China summoned global technology companies for talks last week following last month’s U.S. ban on selling technology to China’s Huawei, two people familiar with the matter told Reuters on Sunday, Reuters reports.
The blacklisting of Huawei, the world’s largest maker of telecoms network equipment, bars U.S. companies from supplying it with many goods and services due to what Washington said were national security issues, a potentially crippling blow that sharply escalated U.S.-China trade tensions.
Huawei denies that its equipment poses a security threat. Soon afterwards, Beijing announced it would release its own list of “unreliable” foreign entities. It also has hinted that it will limit its supply of rare earths to the United States.
A person at U.S. software giant Microsoft Corp said the company’s session with Chinese officials was not a direct warning but it was made clear to the firm that complying with U.S. bans would likely lead to further complications for all sector participants.
The company was asked not to make hasty or ill-considered moves before the situation was fully understood, the person said, adding that the tone was conciliatory, Reuters adds.

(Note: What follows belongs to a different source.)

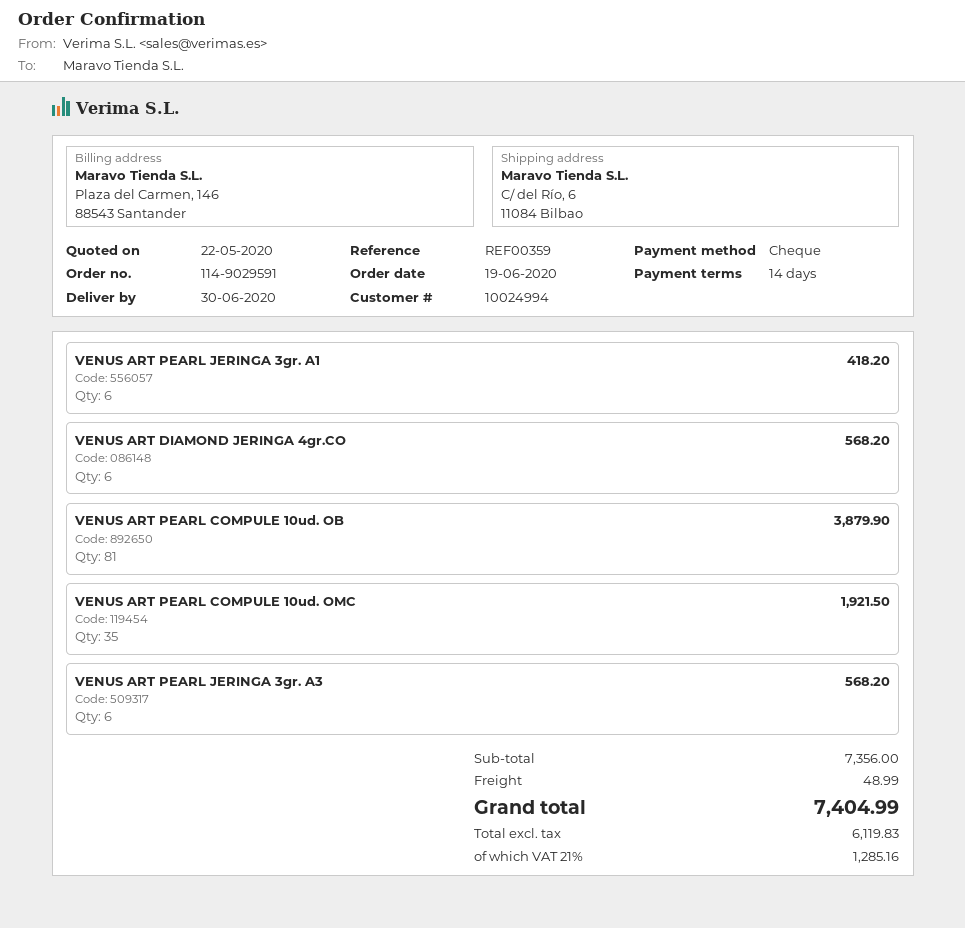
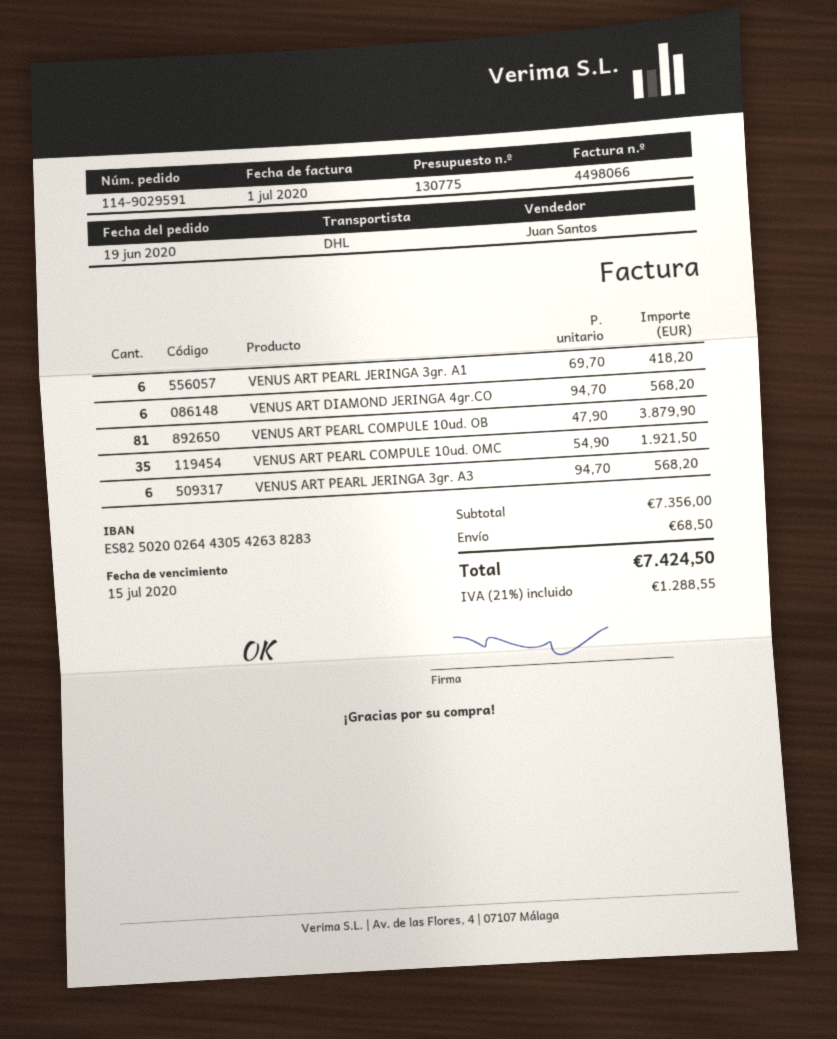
shipping: 48.99 -> 68.50
tax: 21% = 1285.16 -> 21% = 1288.55
total: 7404.99 -> 7424.50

The New York Times first reported on the meetings led by the National Development and Reform Commission (NDRC), saying major foreign tech firms were warned against complying with a U.S. ban on selling American technology to Chinese firms or potentially face what the newspaper described as dire consequences.
It is not unusual for China to summon representatives of foreign and domestic companies, sometimes in groups, to make its views heard, Reuters writes.
One person with another U.S. tech company in China who was briefed by colleagues on the company’s meeting told Reuters that the tone was “much softer” than expected.
“No mentioning of Huawei. No ultimatums. Just asked to stay in the country, contribute to the win-win negotiation,” the person said, declining to be identified by name or company given the sensitivity of the matter.
“I think they realize they still need U.S. tech and products for now; self-sufficiency will take a long time, and only after then they can kick us out,” the person said.